Le Burkina Faso vient de franchir un palier décisif dans sa stratégie d’indépendance financière. La première tranche du « Diaspora Bond », lancée le 6 mai 2026, s’est conclue le 6 juin suivant sur un véritable plébiscite : 151,5 milliards de francs CFA ont été souscrits par la diaspora et ses partenaires.
Ce montant dépasse largement les prévisions initiales des autorités, illustrant la confiance et l’engagement des Burkinabè de l’étranger envers leur pays d’origine.
Une mobilisation record
Dans un environnement sous-régional complexe, ce succès prouve que le Burkina Faso peut diversifier ses financements en s’appuyant sur ses propres forces. Le Diaspora Bond, mécanisme d’emprunt obligataire dédié aux citoyens expatriés, devient un outil stratégique essentiel.
Les clés de cette réussite
- Un élan patriotique inédit : la diaspora burkinabè, dispersée en Afrique et dans le monde, a investi massivement dans les titres publics.
- Une offre attractive alliant rentabilité pour les souscripteurs et utilité publique pour l’État.

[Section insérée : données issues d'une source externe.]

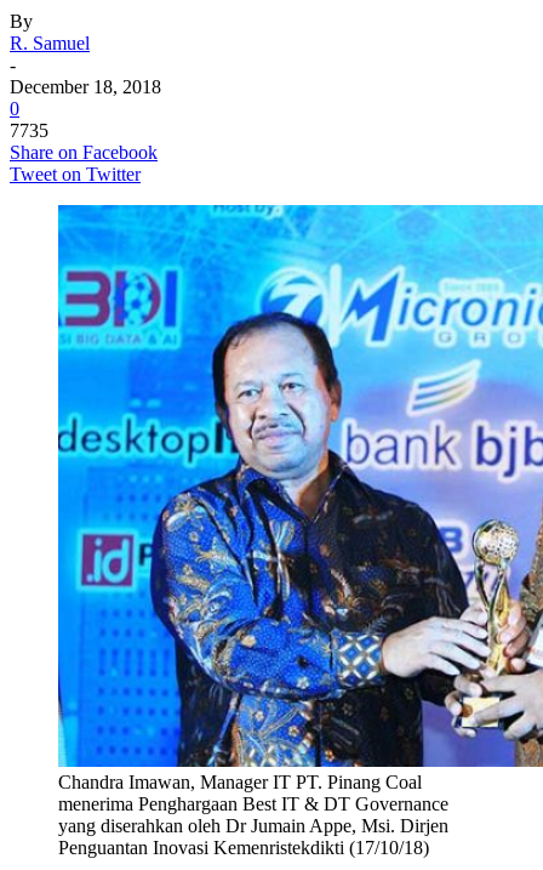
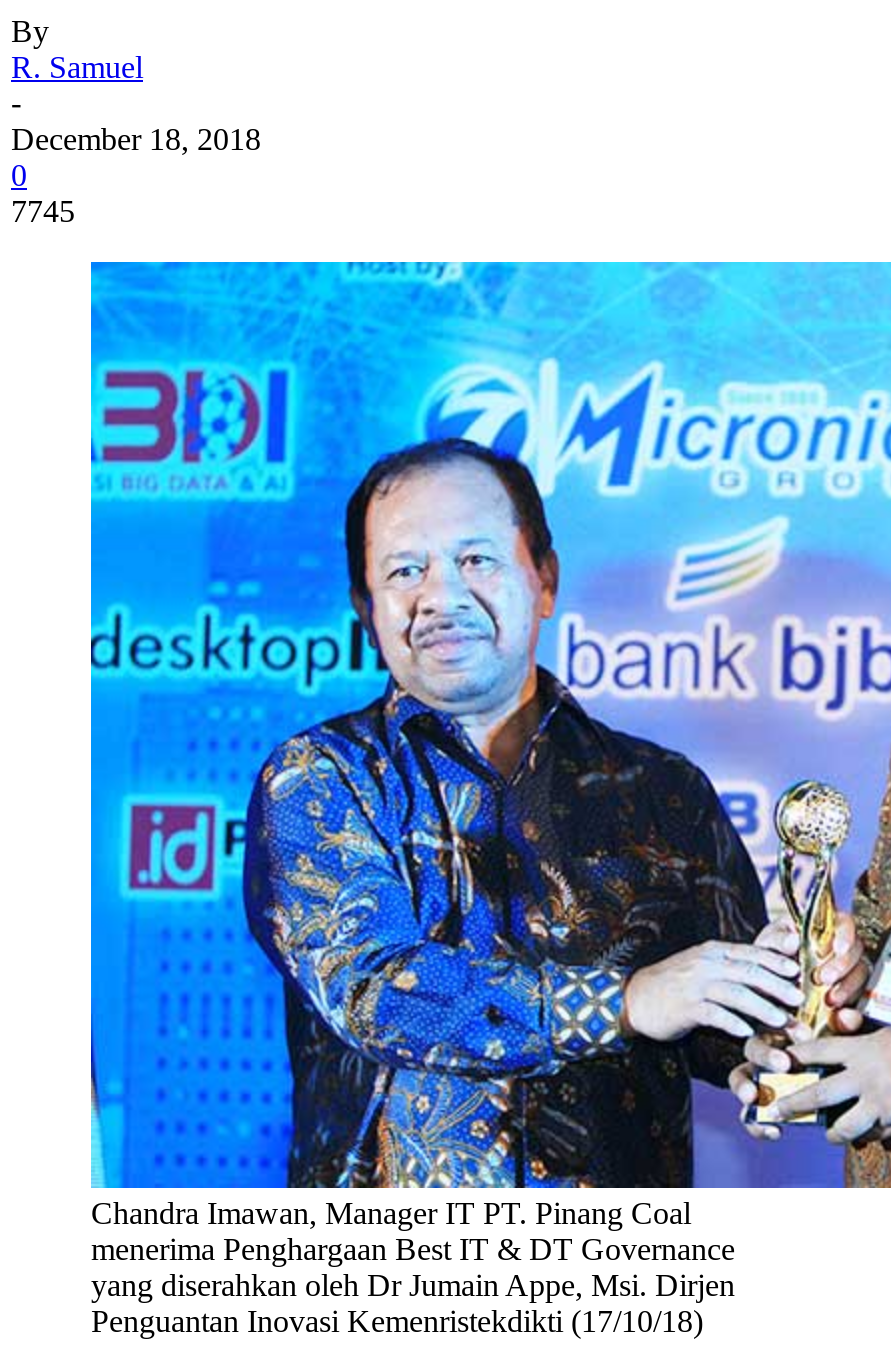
[10,120,158,184] 7735 | Share on Facebook | Tweet on Twitter -> [11,194,75,228] 7745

- Une campagne de communication ciblée qui a touché les communautés expatriées, désireuses de participer à l’effort national.
Des fonds pour des projets stratégiques
Les 151,5 milliards de FCFA collectés offrent une bouffée d’oxygène au budget de l’État. Conformément aux objectifs annoncés, ces ressources seront prioritairement allouées à des secteurs clés : infrastructures publiques majeures, projets de développement endogène et renforcement de l’autonomie économique du pays.
La campagne de souscription, ouverte du 6 mai au 6 juin 2026, visait la diaspora et ses partenaires. Au total, 151,5 milliards de francs CFA ont été mobilisés, un montant historique.
Un exemple pour l’Afrique de l’Ouest
Le succès de cette première tranche pourrait faire des émules dans la sous-région. En réussissant cette prouesse en seulement 30 jours, le Burkina Faso montre que l’épargne de la diaspora constitue une alternative crédible et puissante aux financements extérieurs traditionnels.
Les autorités préparent déjà le bilan de l’opération, tandis que les regards se tournent vers les prochaines étapes de ce programme qui marque un tournant majeur pour l’économie burkinabè.